Record extracts START
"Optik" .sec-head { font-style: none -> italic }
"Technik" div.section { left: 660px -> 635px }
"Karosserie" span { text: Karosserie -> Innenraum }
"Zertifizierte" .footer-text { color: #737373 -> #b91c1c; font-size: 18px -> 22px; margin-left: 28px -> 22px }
Record extracts END
Record extracts START
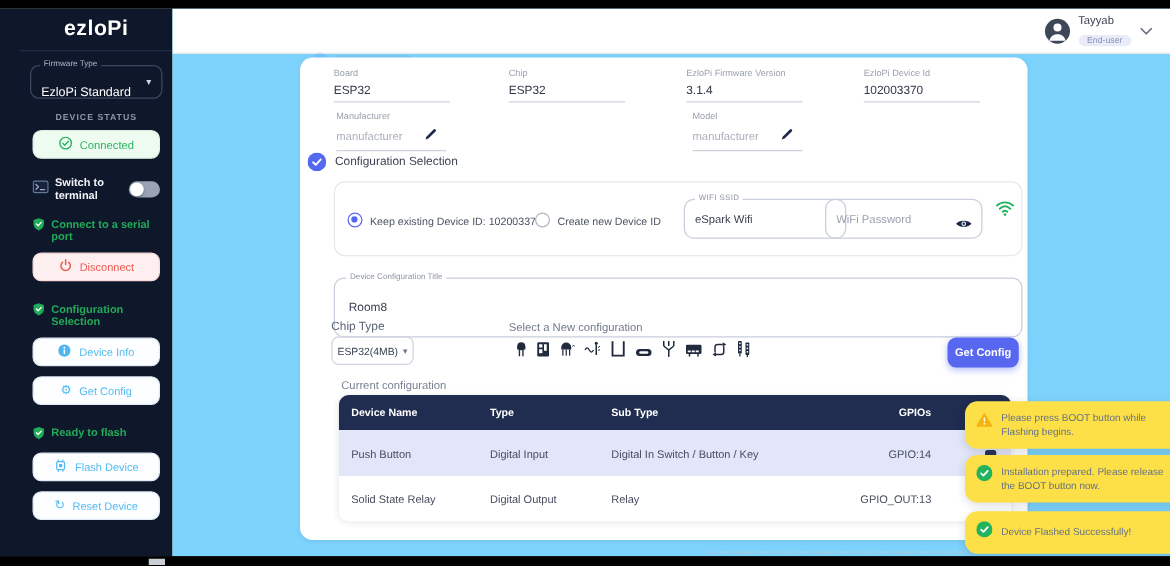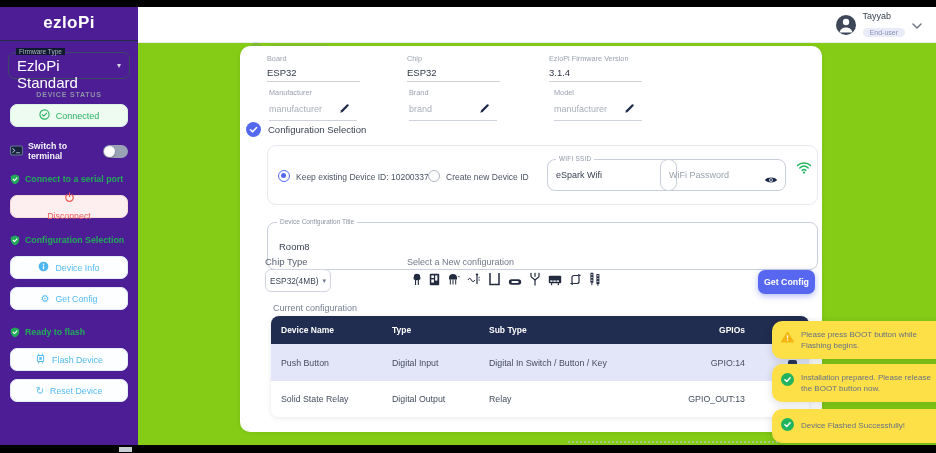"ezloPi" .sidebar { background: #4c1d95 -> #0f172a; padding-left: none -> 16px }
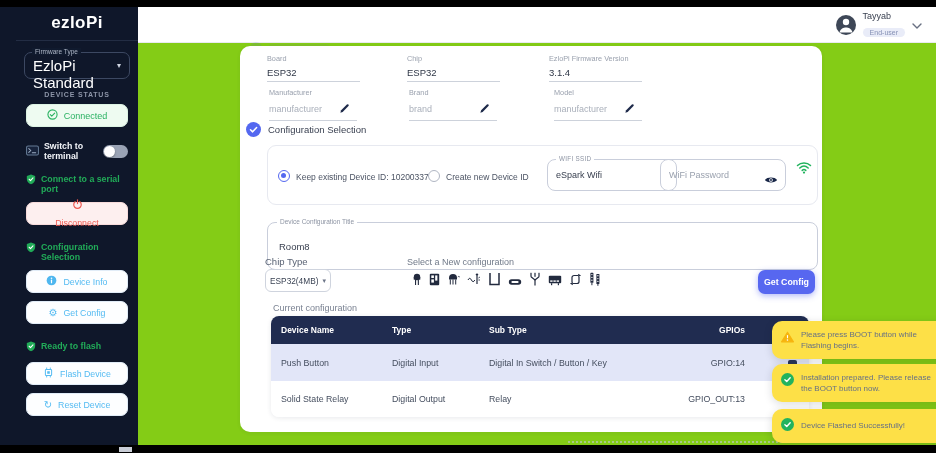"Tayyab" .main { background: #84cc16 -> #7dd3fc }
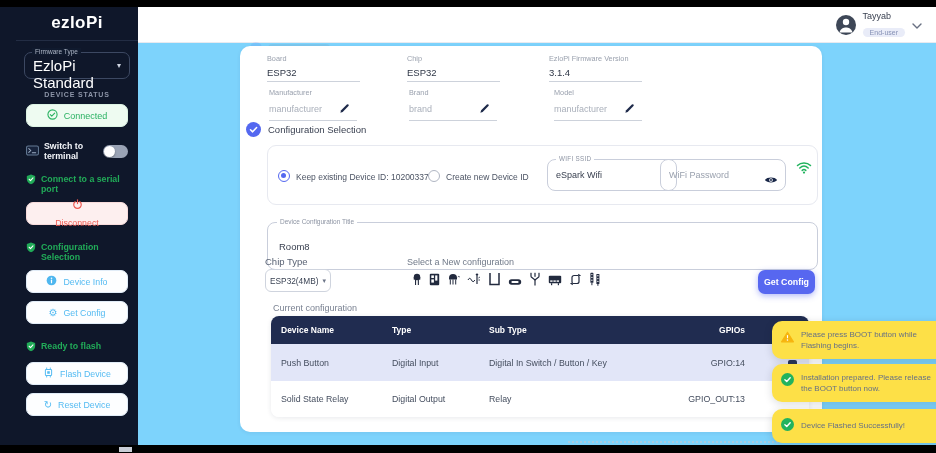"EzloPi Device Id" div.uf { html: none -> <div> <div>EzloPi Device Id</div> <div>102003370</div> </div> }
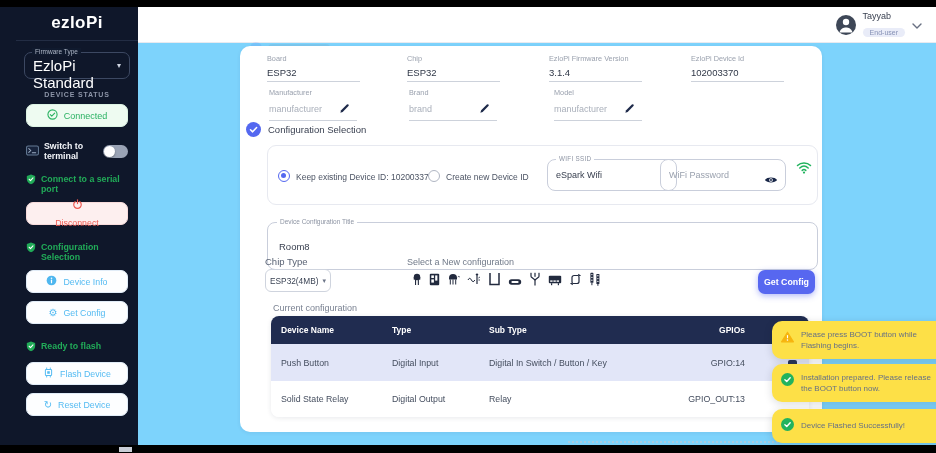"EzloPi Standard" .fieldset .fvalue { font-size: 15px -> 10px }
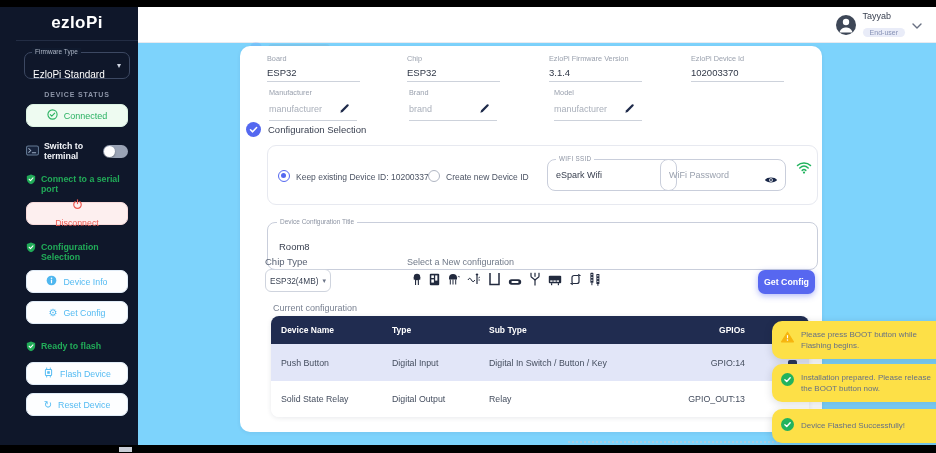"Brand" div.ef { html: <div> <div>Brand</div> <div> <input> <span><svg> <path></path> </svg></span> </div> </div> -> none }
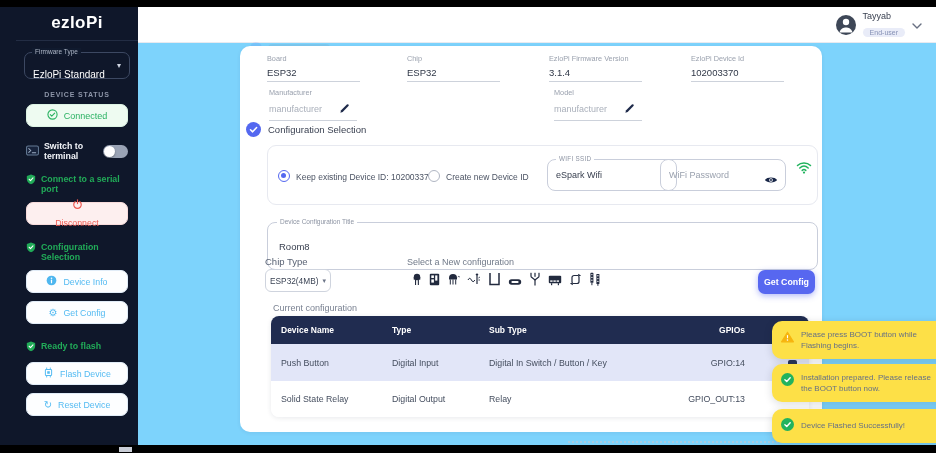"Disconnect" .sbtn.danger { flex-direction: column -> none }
Record extracts END
Record extracts START
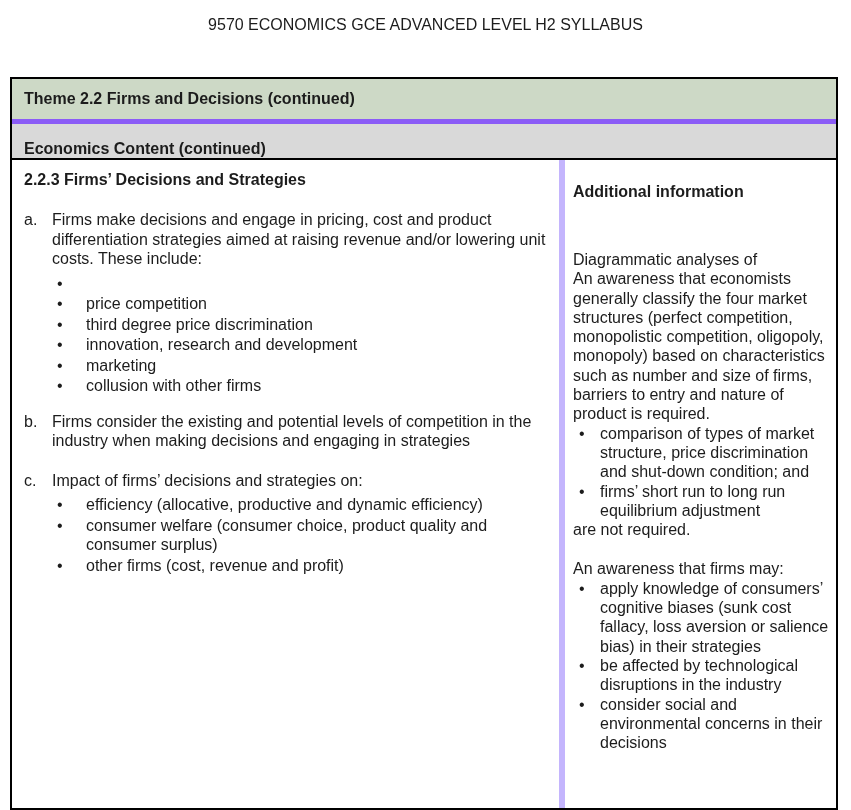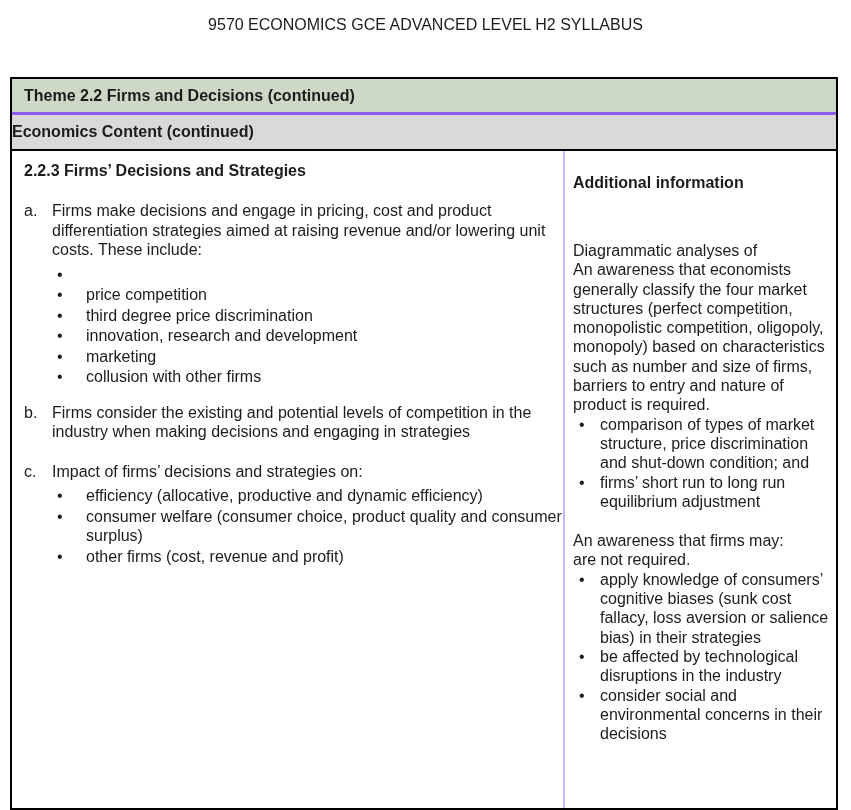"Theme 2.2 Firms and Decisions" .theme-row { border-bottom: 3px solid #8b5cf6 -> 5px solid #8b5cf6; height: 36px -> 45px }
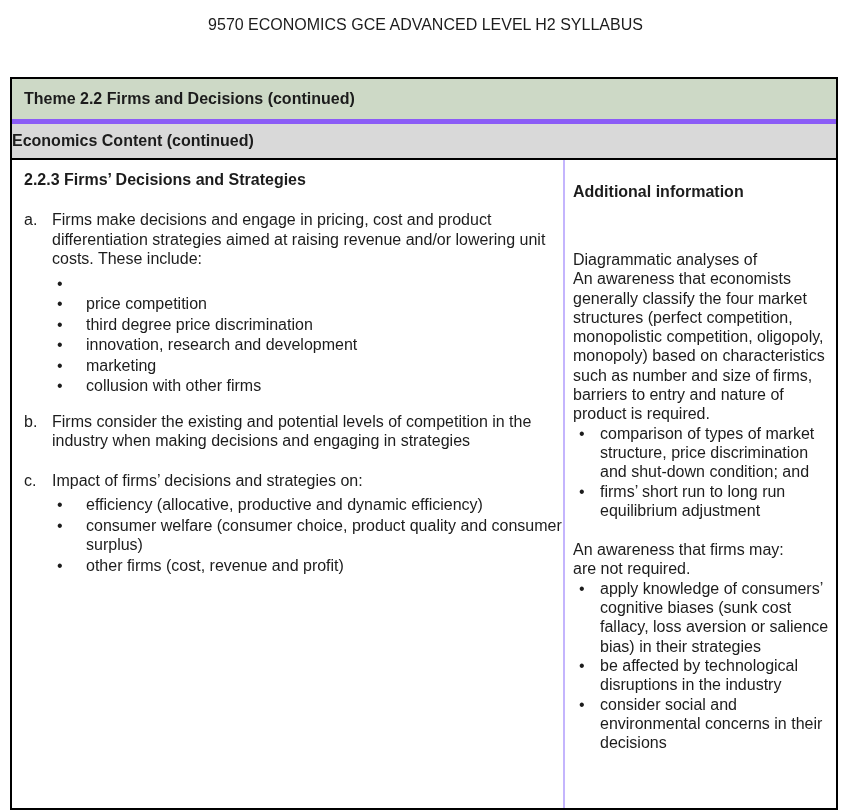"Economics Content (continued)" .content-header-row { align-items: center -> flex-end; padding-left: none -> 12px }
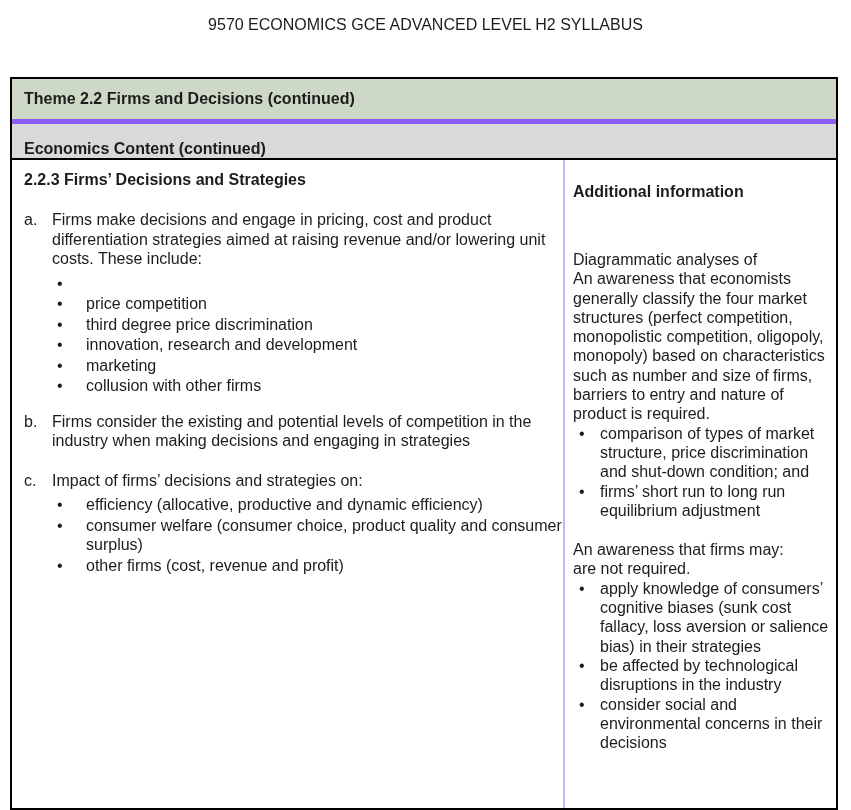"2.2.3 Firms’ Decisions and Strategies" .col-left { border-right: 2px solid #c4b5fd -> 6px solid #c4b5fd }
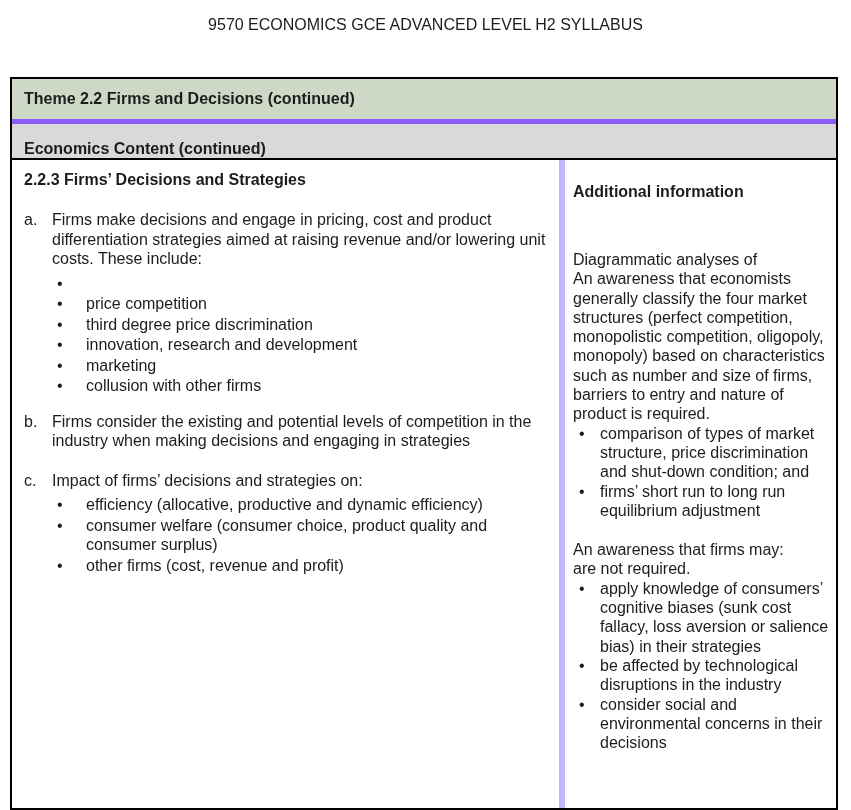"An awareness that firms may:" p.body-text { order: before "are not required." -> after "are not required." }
Record extracts END
Above are some entries; copy exactly the lines from the line with "html: <div> <div>Brand</div>" through the line with "flex-direction: column ->", both included, but none of the pictures.

**Finished task:**
"Brand" div.ef { html: <div> <div>Brand</div> <div> <input> <span><svg> <path></path> </svg></span> </div> </div> -> none }
"Disconnect" .sbtn.danger { flex-direction: column -> none }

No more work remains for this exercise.